Die drei erläuterten Verfahren zur 3D-Bildaufnahme zeichnen sich durch unterschiedliche Merkmale, Stärken und Schwächen aus. Das „eine ideale“ Verfahren existiert somit nicht, zu unterschiedlich sind die technischen Leistungsdaten, zu verschieden die Anforderungen an die zu untersuchenden Objekte und die Aufnahmebedingungen. Letztendlich haben auch die Kosten wesentlichen Einfluss auf die jeweils optimale Lösung für eine Aufgabenstellung.

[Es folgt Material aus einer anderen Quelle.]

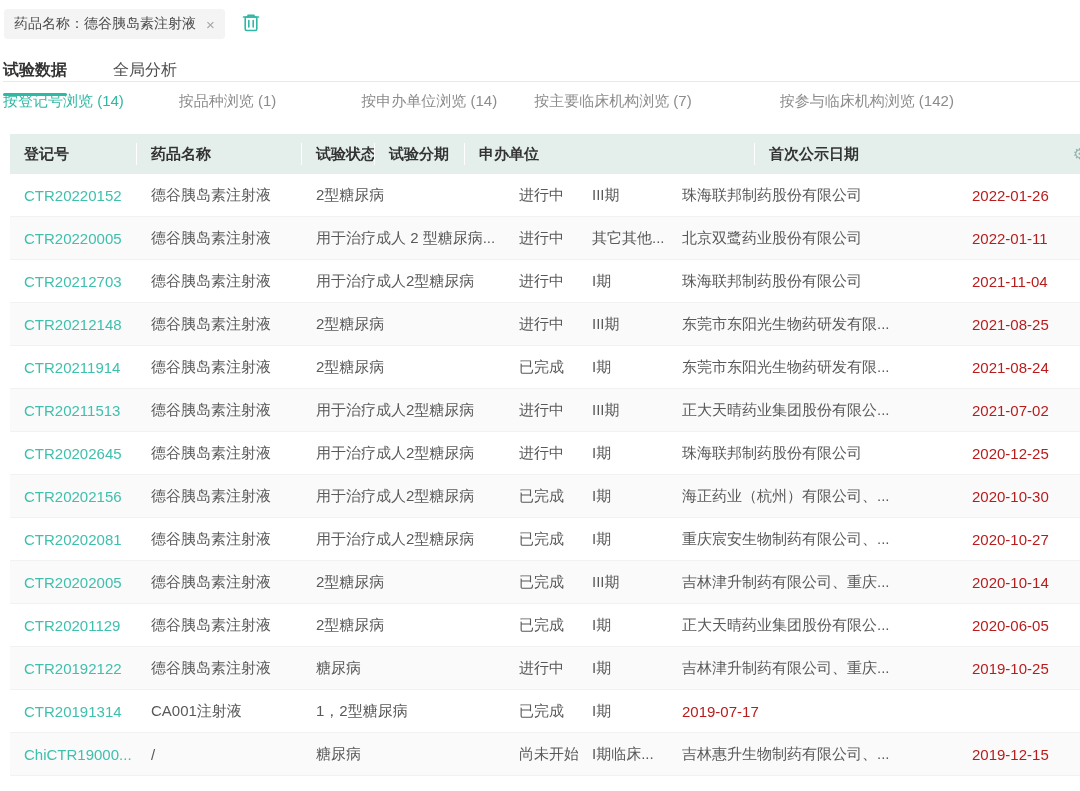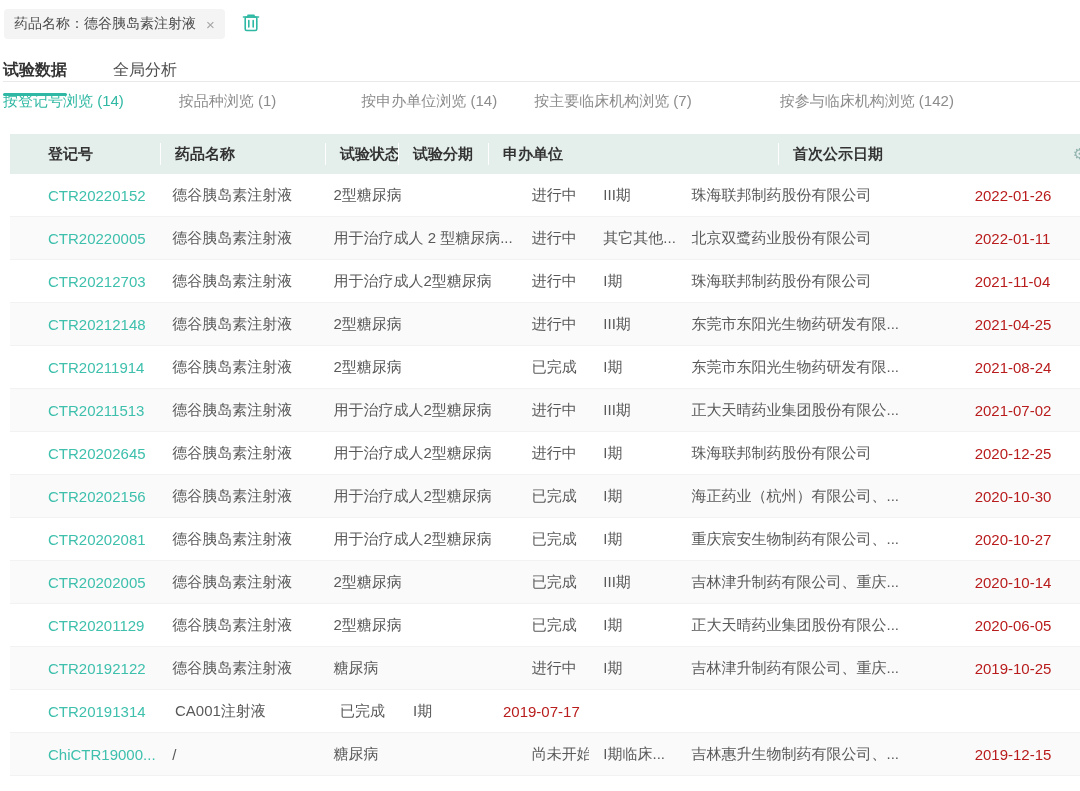"登记号" .col0 { margin-left: 24px -> none }
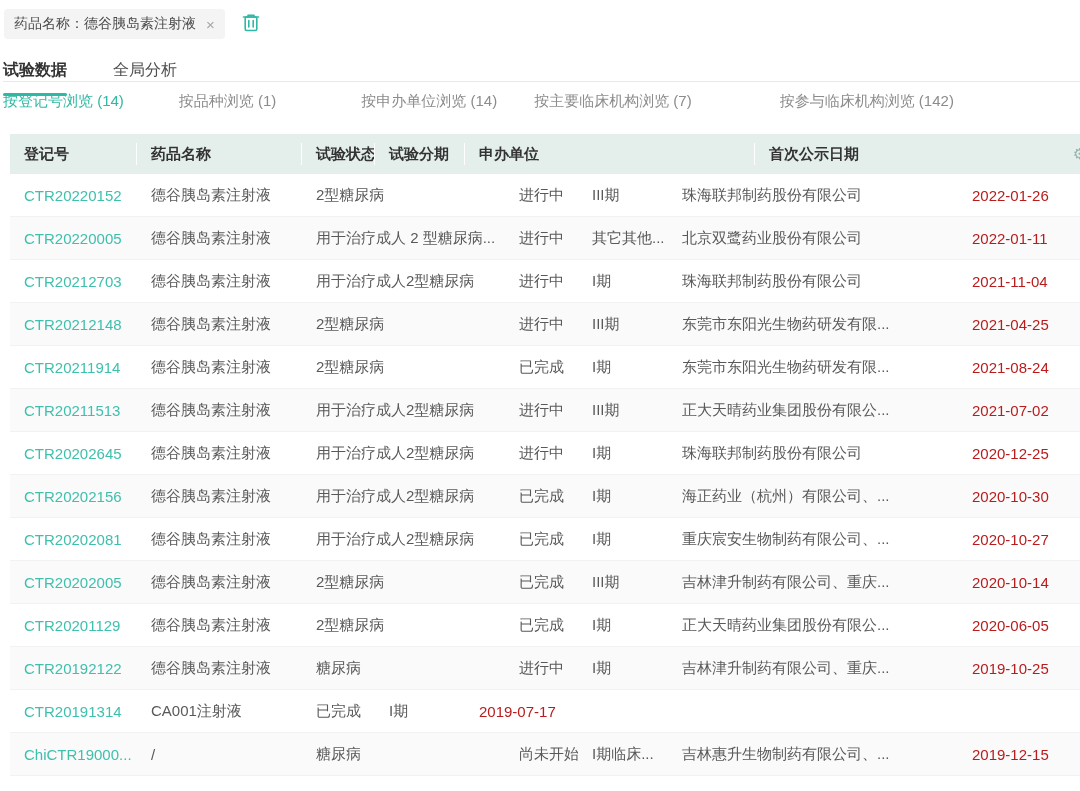"2021-04-25" div.cell { text: 2021-04-25 -> 2021-08-25 }
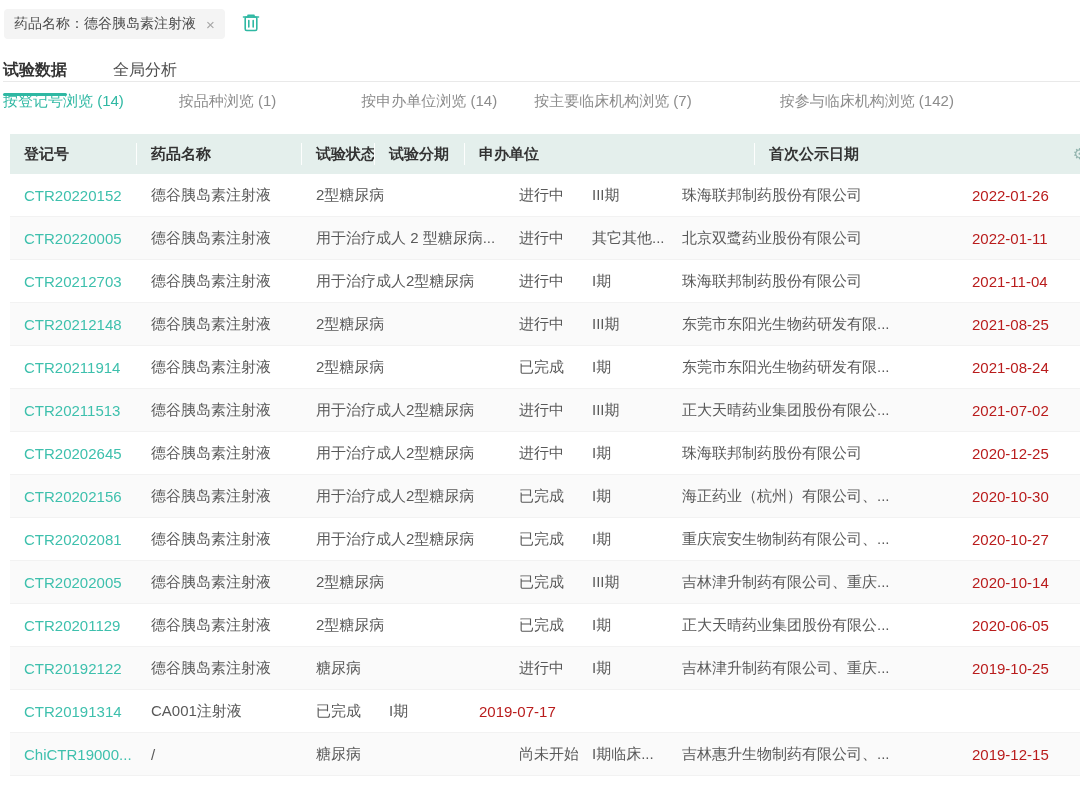"1，2型糖尿病" div.cell { html: none -> <div>1，2型糖尿病</div> }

Bei Kenntnis der spezifischen Anwendung und deren Anwendungsumgebung ist jedoch eine sinnvolle Auswahl des am besten für vorliegende Aufgabe geeigneten 3D-Verfahrens sehr gut möglich. So eignet sich das Lasertriangulationsverfahren sehr gut für 3D-Präzisionsaufnahmen, um beispielsweise bestückte Elektronikboards exakt zu inspizieren. Stereovision-Systeme sind prädestiniert für die Aufnahme größerer Szenen und werden unter anderem bei Indoor- und Outdoor-Navigationsanwendungen häufig eingesetzt. Die ToF-Technologie spielt ihre Stärken speziell in Logistik-Anwendungen aus, wo aufgrund der hohen Stückzahlen ein starker Kostendruck vorhanden ist, die Messgenauigkeit z.B. bei der Paketsortierung jedoch nicht entscheidend ist.

Mit leistungsfähigen Produkten aus allen drei genannten 3D-Technologien und einer langjährigen Beratungskompetenz aus zahlreichen 2D- und 3D-Bildverarbeitungsprojekten unterstützen die Bildverarbeitungsexperten der Rauscher GmbH Anwender bei der Realisierung ihrer 3D-Vision-Lösungen. Mit ausgiebigen Tests, detaillierten Voruntersuchungen und bei Bedarf auch der Entwicklung von Demonstratoren ermöglicht das Engineering-Team des Unternehmens effektive und wirtschaftliche Lösungen für die 3D-Bildverarbeitung.